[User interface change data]
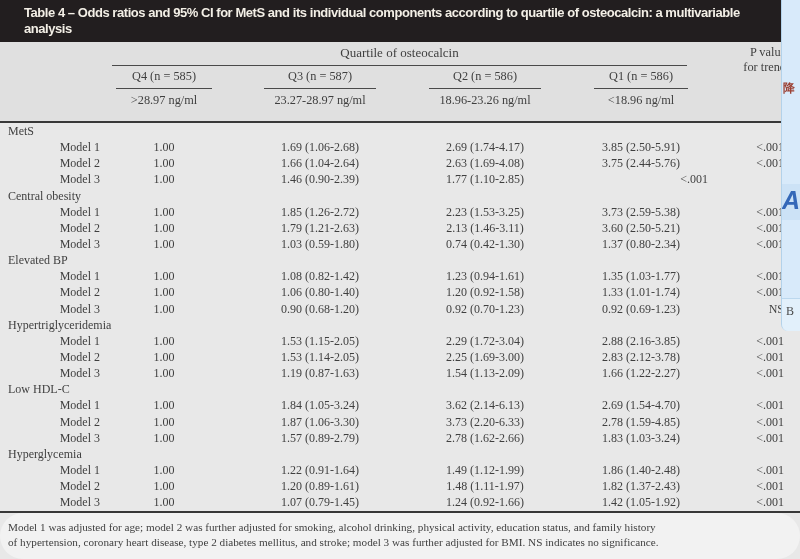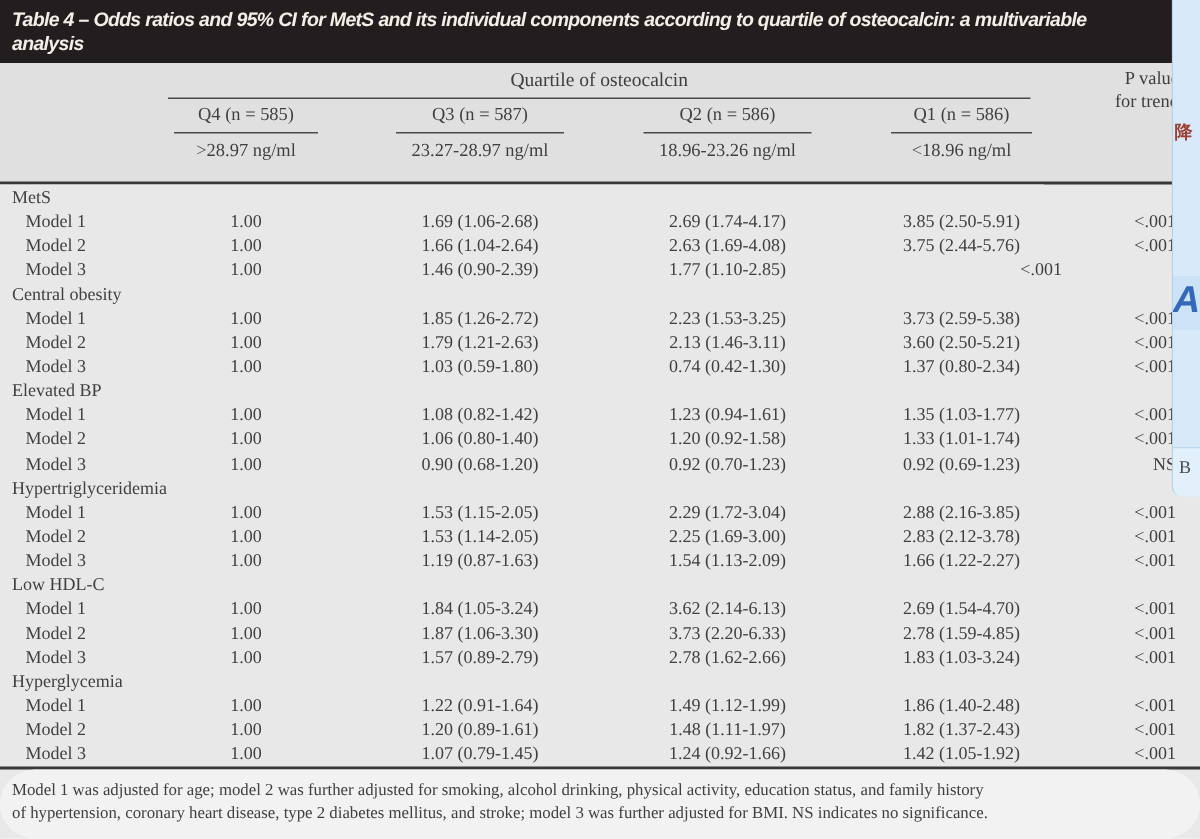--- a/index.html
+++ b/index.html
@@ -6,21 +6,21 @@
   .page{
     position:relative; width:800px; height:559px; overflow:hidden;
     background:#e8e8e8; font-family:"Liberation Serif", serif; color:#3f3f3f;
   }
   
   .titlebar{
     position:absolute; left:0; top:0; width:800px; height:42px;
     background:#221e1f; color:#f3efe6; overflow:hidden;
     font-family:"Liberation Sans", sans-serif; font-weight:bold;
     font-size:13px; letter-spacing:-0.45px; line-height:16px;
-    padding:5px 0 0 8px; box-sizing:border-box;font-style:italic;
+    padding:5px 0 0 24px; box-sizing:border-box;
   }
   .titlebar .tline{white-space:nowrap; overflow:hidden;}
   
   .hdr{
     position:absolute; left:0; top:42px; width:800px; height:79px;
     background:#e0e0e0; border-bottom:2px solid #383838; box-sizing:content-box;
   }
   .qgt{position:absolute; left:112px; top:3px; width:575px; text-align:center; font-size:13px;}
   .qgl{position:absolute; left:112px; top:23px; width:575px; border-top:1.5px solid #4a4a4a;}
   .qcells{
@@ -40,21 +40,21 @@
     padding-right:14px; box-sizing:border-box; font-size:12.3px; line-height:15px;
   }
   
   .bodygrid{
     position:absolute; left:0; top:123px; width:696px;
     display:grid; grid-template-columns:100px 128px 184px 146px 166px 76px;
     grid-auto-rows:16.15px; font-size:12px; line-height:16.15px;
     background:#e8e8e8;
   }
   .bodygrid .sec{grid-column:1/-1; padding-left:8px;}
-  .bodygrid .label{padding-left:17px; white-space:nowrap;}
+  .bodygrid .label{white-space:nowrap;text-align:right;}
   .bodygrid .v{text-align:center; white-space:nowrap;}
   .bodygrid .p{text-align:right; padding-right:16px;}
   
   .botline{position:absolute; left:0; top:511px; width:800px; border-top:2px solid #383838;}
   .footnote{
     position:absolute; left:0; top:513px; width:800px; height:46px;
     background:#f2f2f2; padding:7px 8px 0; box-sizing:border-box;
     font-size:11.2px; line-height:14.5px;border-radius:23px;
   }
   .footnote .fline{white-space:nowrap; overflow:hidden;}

- **Problem statement**
This exercise calls for a verbatim output of the entries, pictures omitted.

- **Answer to this task**
--- a/index.html
+++ b/index.html
@@ -6,21 +6,21 @@
   .page{
     position:relative; width:800px; height:559px; overflow:hidden;
     background:#e8e8e8; font-family:"Liberation Serif", serif; color:#3f3f3f;
   }
   
   .titlebar{
     position:absolute; left:0; top:0; width:800px; height:42px;
     background:#221e1f; color:#f3efe6; overflow:hidden;
     font-family:"Liberation Sans", sans-serif; font-weight:bold;
     font-size:13px; letter-spacing:-0.45px; line-height:16px;
-    padding:5px 0 0 8px; box-sizing:border-box;font-style:italic;
+    padding:5px 0 0 24px; box-sizing:border-box;
   }
   .titlebar .tline{white-space:nowrap; overflow:hidden;}
   
   .hdr{
     position:absolute; left:0; top:42px; width:800px; height:79px;
     background:#e0e0e0; border-bottom:2px solid #383838; box-sizing:content-box;
   }
   .qgt{position:absolute; left:112px; top:3px; width:575px; text-align:center; font-size:13px;}
   .qgl{position:absolute; left:112px; top:23px; width:575px; border-top:1.5px solid #4a4a4a;}
   .qcells{
@@ -40,21 +40,21 @@
     padding-right:14px; box-sizing:border-box; font-size:12.3px; line-height:15px;
   }
   
   .bodygrid{
     position:absolute; left:0; top:123px; width:696px;
     display:grid; grid-template-columns:100px 128px 184px 146px 166px 76px;
     grid-auto-rows:16.15px; font-size:12px; line-height:16.15px;
     background:#e8e8e8;
   }
   .bodygrid .sec{grid-column:1/-1; padding-left:8px;}
-  .bodygrid .label{padding-left:17px; white-space:nowrap;}
+  .bodygrid .label{white-space:nowrap;text-align:right;}
   .bodygrid .v{text-align:center; white-space:nowrap;}
   .bodygrid .p{text-align:right; padding-right:16px;}
   
   .botline{position:absolute; left:0; top:511px; width:800px; border-top:2px solid #383838;}
   .footnote{
     position:absolute; left:0; top:513px; width:800px; height:46px;
     background:#f2f2f2; padding:7px 8px 0; box-sizing:border-box;
     font-size:11.2px; line-height:14.5px;border-radius:23px;
   }
   .footnote .fline{white-space:nowrap; overflow:hidden;}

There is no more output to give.